David Abrahams wrote:

> Ken Smith <Ken.Smith at morganstanley.com> writes:
> 
> 
>>I am new to Jam and am weighing the benefits of each of the flavors of
>>Jam.  Can anyone tell me why there are so many flavors of Jam and why
>>haven't some of the improvments introduced by the other flavors been
>>integrated into Perforce Jam?
> 
> 
> Perforce Jam has a very weak interpreted programming language built
> into it.
> 
> Boost.Build is a high-level build system with a fair amount of code.
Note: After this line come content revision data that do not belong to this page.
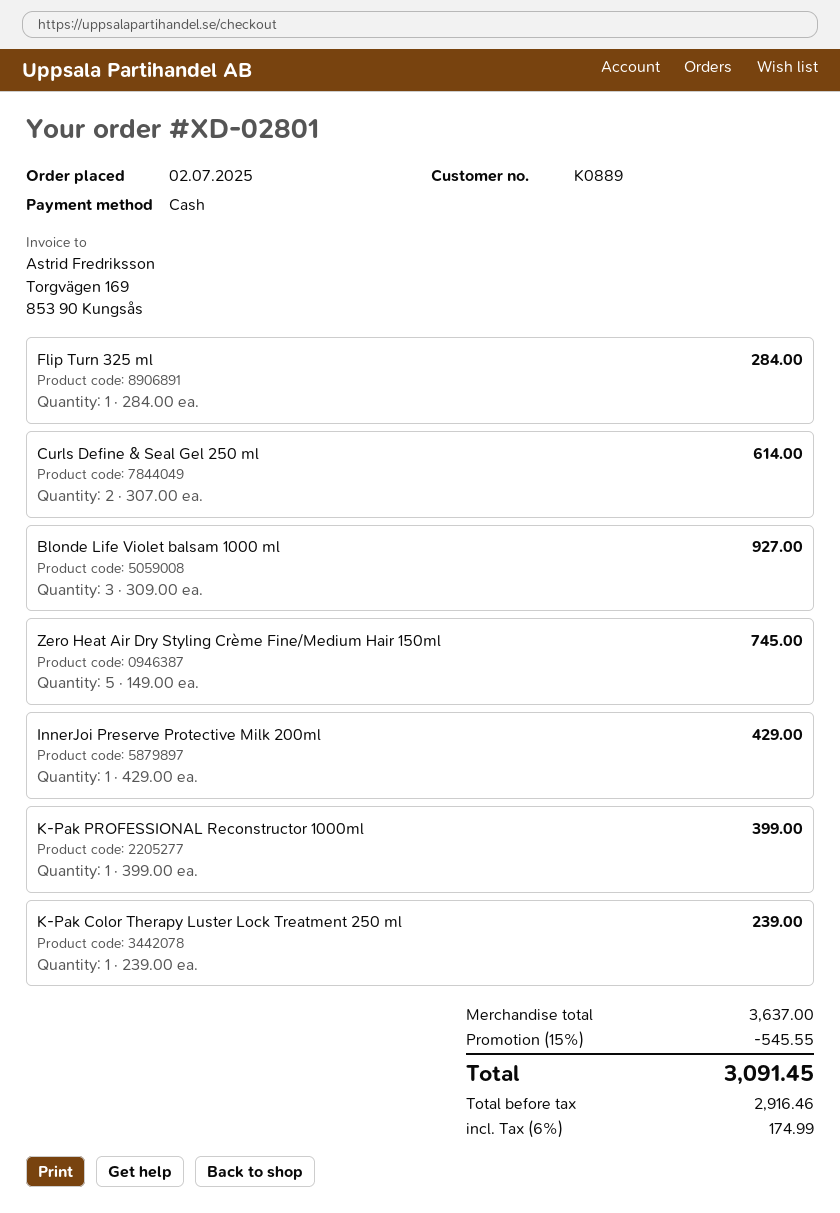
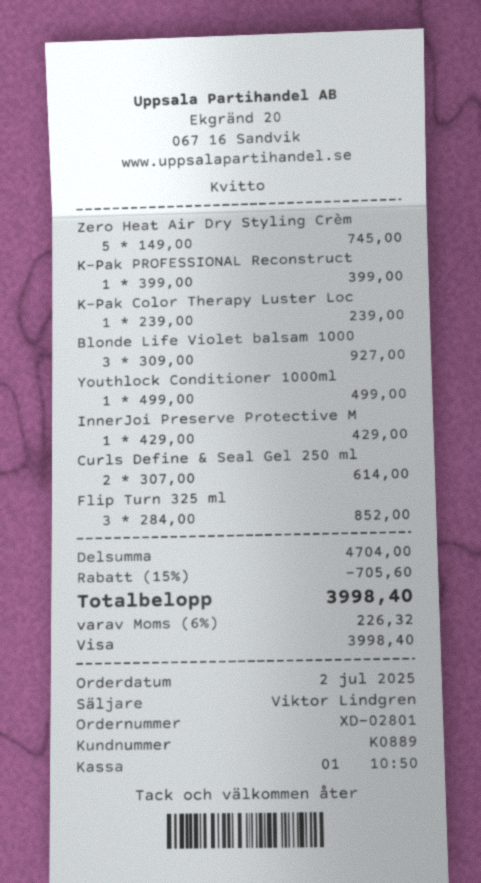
payment method: cash -> Visa
Flip Turn 325 ml: 1 x 284.00 = 284.00 -> 3 x 284.00 = 852.00
Youthlock Conditioner 1000ml: none -> 1 x 499.00 = 499.00
subtotal: 3637.00 -> 4704.00
discount: 15% = 545.55 -> 15% = 705.60
tax: 6% = 174.99 -> 6% = 226.32
total: 3091.45 -> 3998.40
> We needed some basic language features that could support nontrivial
> software design.  We added features like named arguments for rules,
> type checking, modules, rule indirection and while loops (Perforce got
> the last two eventually).  We also routinely ran over Perforce Jam's
> internal fixed-size buffer limits for various string operations,
> crashing it, so we implemented a "mutable string" module that used
> dynamic allocation when neccessary.  The list of enhancements has now
> grown to be quite a bit larger than this.  
> 
> http://www.boost.org/tools/build/jam_src/index.html#core_extensions
> 
> I think Perforce's goal to keep Jam simple prevents them from wanting
> to pick up most of our changes.
> 
> 
>>As a brand new user of Jam, should I use Perforce Jam unless I run
>>into issues which Boost.Jam solves?  
> 
> 
> It depends on your goals.  If some of your needs are described here:
> 
>   http://www.boost.org/tools/build/v2/boost_build_v2.html
> 
> or
> 
>   http://www.boost.org/tools/build/v1/build_system.htm#design_criteria
> 
> Then use Boost.Build.  Otherwise, you might go with one of the others
> if you're not afraid of the inherent limitations.
> 
> 
>>Is Perforce Jam considered the official version?
> 
> 
> I guess.  Our forks have diverged.